Transcribe these records exactly, dropping every picture.

EXTRACTED INFORMATION =>
= = = =

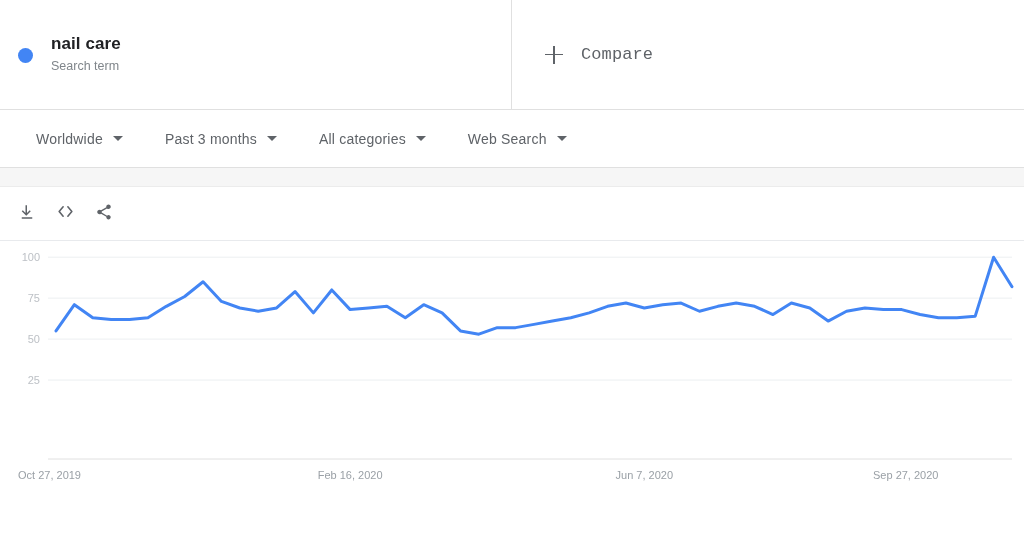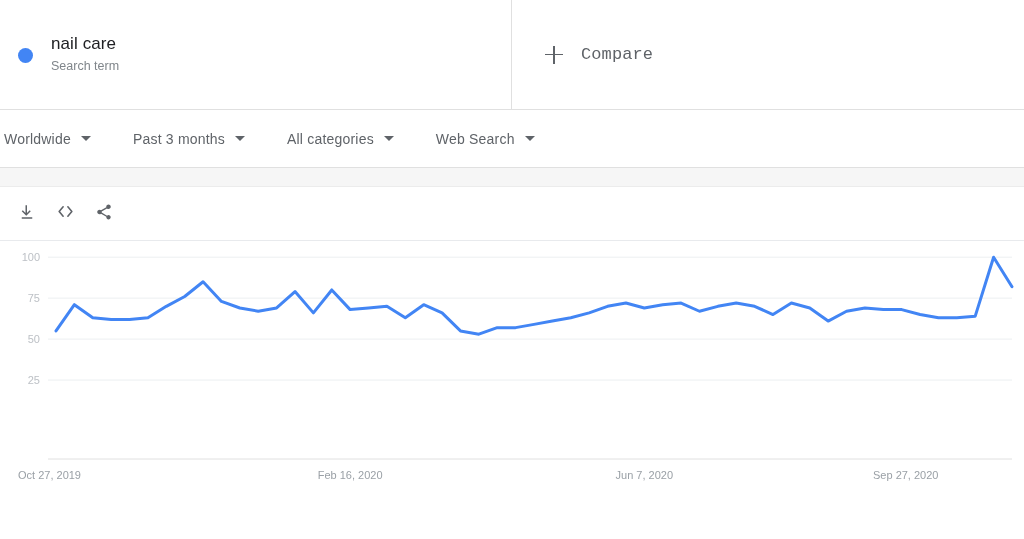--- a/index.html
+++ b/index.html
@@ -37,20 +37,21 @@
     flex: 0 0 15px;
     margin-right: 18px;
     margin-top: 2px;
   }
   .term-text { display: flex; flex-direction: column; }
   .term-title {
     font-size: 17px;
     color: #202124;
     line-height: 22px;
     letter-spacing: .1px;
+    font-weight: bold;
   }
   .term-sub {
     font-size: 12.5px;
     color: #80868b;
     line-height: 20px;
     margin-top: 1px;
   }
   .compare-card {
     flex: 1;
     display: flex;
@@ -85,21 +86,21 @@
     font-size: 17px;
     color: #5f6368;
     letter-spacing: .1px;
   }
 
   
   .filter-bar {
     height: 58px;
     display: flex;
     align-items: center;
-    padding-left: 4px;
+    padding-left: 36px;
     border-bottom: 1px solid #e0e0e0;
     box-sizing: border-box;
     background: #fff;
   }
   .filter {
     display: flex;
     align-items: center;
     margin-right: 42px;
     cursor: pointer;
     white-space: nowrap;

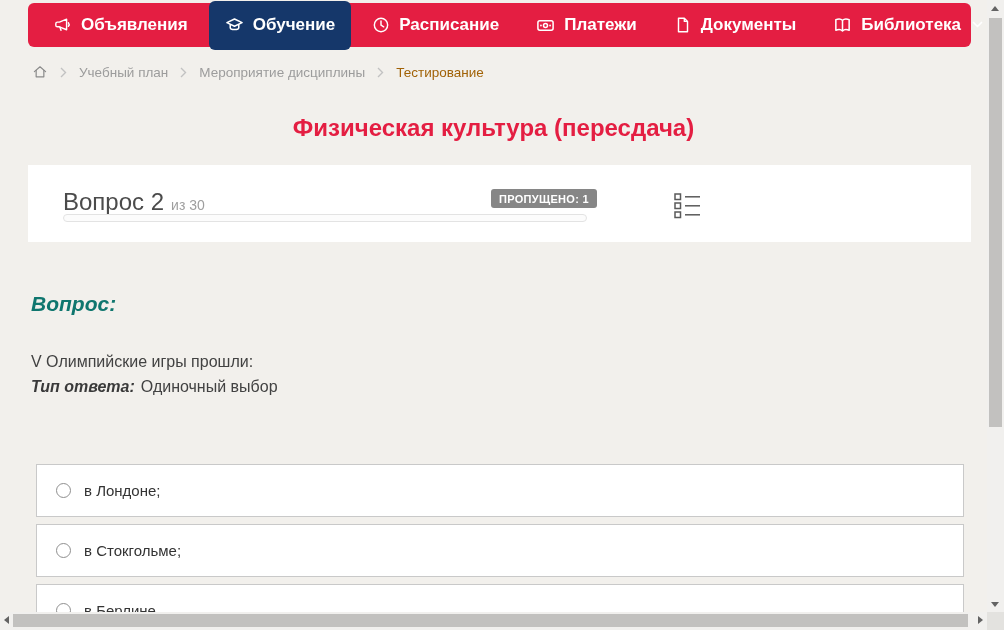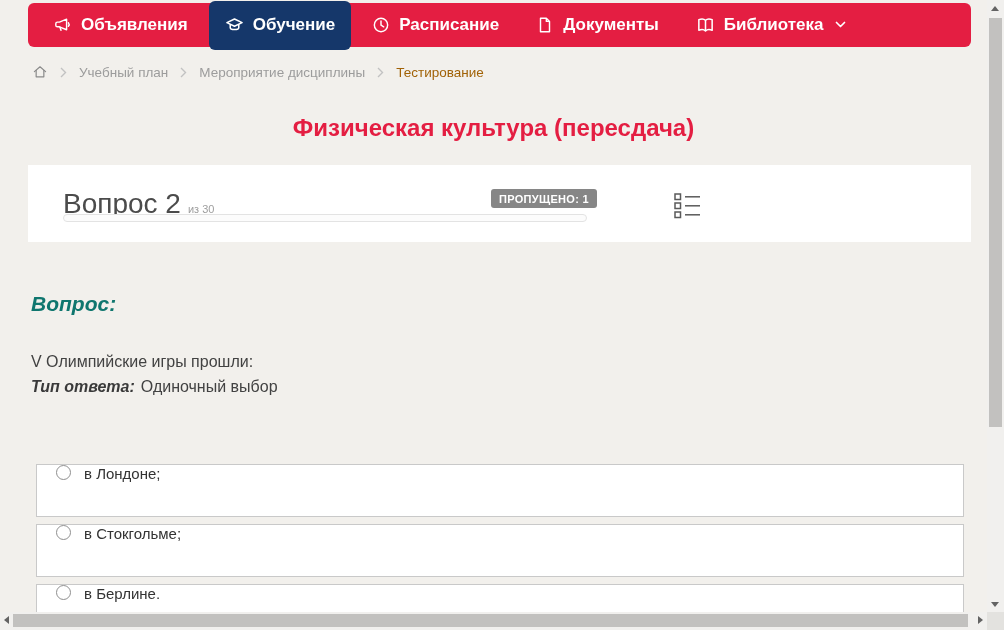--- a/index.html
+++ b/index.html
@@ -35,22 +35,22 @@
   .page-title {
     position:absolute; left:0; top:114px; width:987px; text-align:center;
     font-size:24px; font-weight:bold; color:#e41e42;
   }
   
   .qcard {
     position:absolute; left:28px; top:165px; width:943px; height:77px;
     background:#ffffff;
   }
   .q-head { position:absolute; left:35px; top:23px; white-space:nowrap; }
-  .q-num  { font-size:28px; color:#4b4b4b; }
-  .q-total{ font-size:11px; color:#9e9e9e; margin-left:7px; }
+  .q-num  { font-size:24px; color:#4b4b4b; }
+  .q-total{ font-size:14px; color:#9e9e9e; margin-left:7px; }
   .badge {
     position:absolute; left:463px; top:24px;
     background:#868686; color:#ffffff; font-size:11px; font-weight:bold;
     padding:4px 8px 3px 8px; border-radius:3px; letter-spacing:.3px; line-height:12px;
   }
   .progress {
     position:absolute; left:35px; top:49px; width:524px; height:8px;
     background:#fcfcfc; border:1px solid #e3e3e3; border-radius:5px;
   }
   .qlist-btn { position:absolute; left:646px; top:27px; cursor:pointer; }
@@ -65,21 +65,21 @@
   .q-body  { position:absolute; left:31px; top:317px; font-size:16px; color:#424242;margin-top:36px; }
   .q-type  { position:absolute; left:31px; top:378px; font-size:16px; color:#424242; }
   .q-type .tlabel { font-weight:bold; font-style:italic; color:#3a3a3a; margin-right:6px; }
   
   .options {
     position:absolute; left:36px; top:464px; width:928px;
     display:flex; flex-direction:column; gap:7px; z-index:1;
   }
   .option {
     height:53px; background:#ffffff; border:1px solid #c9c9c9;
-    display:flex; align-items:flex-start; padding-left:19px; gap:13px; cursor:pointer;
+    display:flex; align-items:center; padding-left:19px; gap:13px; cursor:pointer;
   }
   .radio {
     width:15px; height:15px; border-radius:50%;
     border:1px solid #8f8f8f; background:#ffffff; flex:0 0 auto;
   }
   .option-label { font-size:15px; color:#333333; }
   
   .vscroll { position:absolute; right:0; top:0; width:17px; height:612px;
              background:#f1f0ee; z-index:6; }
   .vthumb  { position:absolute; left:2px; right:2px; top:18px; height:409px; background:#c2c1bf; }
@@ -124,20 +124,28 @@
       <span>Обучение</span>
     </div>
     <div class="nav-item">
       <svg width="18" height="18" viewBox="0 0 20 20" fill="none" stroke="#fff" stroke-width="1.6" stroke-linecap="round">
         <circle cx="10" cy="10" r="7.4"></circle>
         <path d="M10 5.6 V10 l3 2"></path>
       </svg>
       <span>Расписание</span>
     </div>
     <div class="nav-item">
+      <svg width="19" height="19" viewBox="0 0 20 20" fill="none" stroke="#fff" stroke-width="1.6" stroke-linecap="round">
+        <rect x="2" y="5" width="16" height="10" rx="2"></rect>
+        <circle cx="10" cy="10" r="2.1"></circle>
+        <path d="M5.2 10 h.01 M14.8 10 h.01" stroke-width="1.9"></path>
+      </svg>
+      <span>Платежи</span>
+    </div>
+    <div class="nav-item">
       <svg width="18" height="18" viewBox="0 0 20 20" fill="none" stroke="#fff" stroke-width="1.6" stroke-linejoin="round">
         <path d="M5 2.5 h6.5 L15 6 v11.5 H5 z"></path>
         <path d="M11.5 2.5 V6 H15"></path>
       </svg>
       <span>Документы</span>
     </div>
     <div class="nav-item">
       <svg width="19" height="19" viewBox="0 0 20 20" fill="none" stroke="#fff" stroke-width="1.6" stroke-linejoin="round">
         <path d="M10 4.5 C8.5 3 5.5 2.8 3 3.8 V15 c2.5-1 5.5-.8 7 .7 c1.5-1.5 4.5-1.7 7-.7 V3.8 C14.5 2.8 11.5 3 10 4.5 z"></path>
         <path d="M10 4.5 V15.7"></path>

= = = =

RESPONSE TO THIS TASK =>
--- a/index.html
+++ b/index.html
@@ -37,20 +37,21 @@
     flex: 0 0 15px;
     margin-right: 18px;
     margin-top: 2px;
   }
   .term-text { display: flex; flex-direction: column; }
   .term-title {
     font-size: 17px;
     color: #202124;
     line-height: 22px;
     letter-spacing: .1px;
+    font-weight: bold;
   }
   .term-sub {
     font-size: 12.5px;
     color: #80868b;
     line-height: 20px;
     margin-top: 1px;
   }
   .compare-card {
     flex: 1;
     display: flex;
@@ -85,21 +86,21 @@
     font-size: 17px;
     color: #5f6368;
     letter-spacing: .1px;
   }
 
   
   .filter-bar {
     height: 58px;
     display: flex;
     align-items: center;
-    padding-left: 4px;
+    padding-left: 36px;
     border-bottom: 1px solid #e0e0e0;
     box-sizing: border-box;
     background: #fff;
   }
   .filter {
     display: flex;
     align-items: center;
     margin-right: 42px;
     cursor: pointer;
     white-space: nowrap;

--- a/index.html
+++ b/index.html
@@ -35,22 +35,22 @@
   .page-title {
     position:absolute; left:0; top:114px; width:987px; text-align:center;
     font-size:24px; font-weight:bold; color:#e41e42;
   }
   
   .qcard {
     position:absolute; left:28px; top:165px; width:943px; height:77px;
     background:#ffffff;
   }
   .q-head { position:absolute; left:35px; top:23px; white-space:nowrap; }
-  .q-num  { font-size:28px; color:#4b4b4b; }
-  .q-total{ font-size:11px; color:#9e9e9e; margin-left:7px; }
+  .q-num  { font-size:24px; color:#4b4b4b; }
+  .q-total{ font-size:14px; color:#9e9e9e; margin-left:7px; }
   .badge {
     position:absolute; left:463px; top:24px;
     background:#868686; color:#ffffff; font-size:11px; font-weight:bold;
     padding:4px 8px 3px 8px; border-radius:3px; letter-spacing:.3px; line-height:12px;
   }
   .progress {
     position:absolute; left:35px; top:49px; width:524px; height:8px;
     background:#fcfcfc; border:1px solid #e3e3e3; border-radius:5px;
   }
   .qlist-btn { position:absolute; left:646px; top:27px; cursor:pointer; }
@@ -65,21 +65,21 @@
   .q-body  { position:absolute; left:31px; top:317px; font-size:16px; color:#424242;margin-top:36px; }
   .q-type  { position:absolute; left:31px; top:378px; font-size:16px; color:#424242; }
   .q-type .tlabel { font-weight:bold; font-style:italic; color:#3a3a3a; margin-right:6px; }
   
   .options {
     position:absolute; left:36px; top:464px; width:928px;
     display:flex; flex-direction:column; gap:7px; z-index:1;
   }
   .option {
     height:53px; background:#ffffff; border:1px solid #c9c9c9;
-    display:flex; align-items:flex-start; padding-left:19px; gap:13px; cursor:pointer;
+    display:flex; align-items:center; padding-left:19px; gap:13px; cursor:pointer;
   }
   .radio {
     width:15px; height:15px; border-radius:50%;
     border:1px solid #8f8f8f; background:#ffffff; flex:0 0 auto;
   }
   .option-label { font-size:15px; color:#333333; }
   
   .vscroll { position:absolute; right:0; top:0; width:17px; height:612px;
              background:#f1f0ee; z-index:6; }
   .vthumb  { position:absolute; left:2px; right:2px; top:18px; height:409px; background:#c2c1bf; }
@@ -124,20 +124,28 @@
       <span>Обучение</span>
     </div>
     <div class="nav-item">
       <svg width="18" height="18" viewBox="0 0 20 20" fill="none" stroke="#fff" stroke-width="1.6" stroke-linecap="round">
         <circle cx="10" cy="10" r="7.4"></circle>
         <path d="M10 5.6 V10 l3 2"></path>
       </svg>
       <span>Расписание</span>
     </div>
     <div class="nav-item">
+      <svg width="19" height="19" viewBox="0 0 20 20" fill="none" stroke="#fff" stroke-width="1.6" stroke-linecap="round">
+        <rect x="2" y="5" width="16" height="10" rx="2"></rect>
+        <circle cx="10" cy="10" r="2.1"></circle>
+        <path d="M5.2 10 h.01 M14.8 10 h.01" stroke-width="1.9"></path>
+      </svg>
+      <span>Платежи</span>
+    </div>
+    <div class="nav-item">
       <svg width="18" height="18" viewBox="0 0 20 20" fill="none" stroke="#fff" stroke-width="1.6" stroke-linejoin="round">
         <path d="M5 2.5 h6.5 L15 6 v11.5 H5 z"></path>
         <path d="M11.5 2.5 V6 H15"></path>
       </svg>
       <span>Документы</span>
     </div>
     <div class="nav-item">
       <svg width="19" height="19" viewBox="0 0 20 20" fill="none" stroke="#fff" stroke-width="1.6" stroke-linejoin="round">
         <path d="M10 4.5 C8.5 3 5.5 2.8 3 3.8 V15 c2.5-1 5.5-.8 7 .7 c1.5-1.5 4.5-1.7 7-.7 V3.8 C14.5 2.8 11.5 3 10 4.5 z"></path>
         <path d="M10 4.5 V15.7"></path>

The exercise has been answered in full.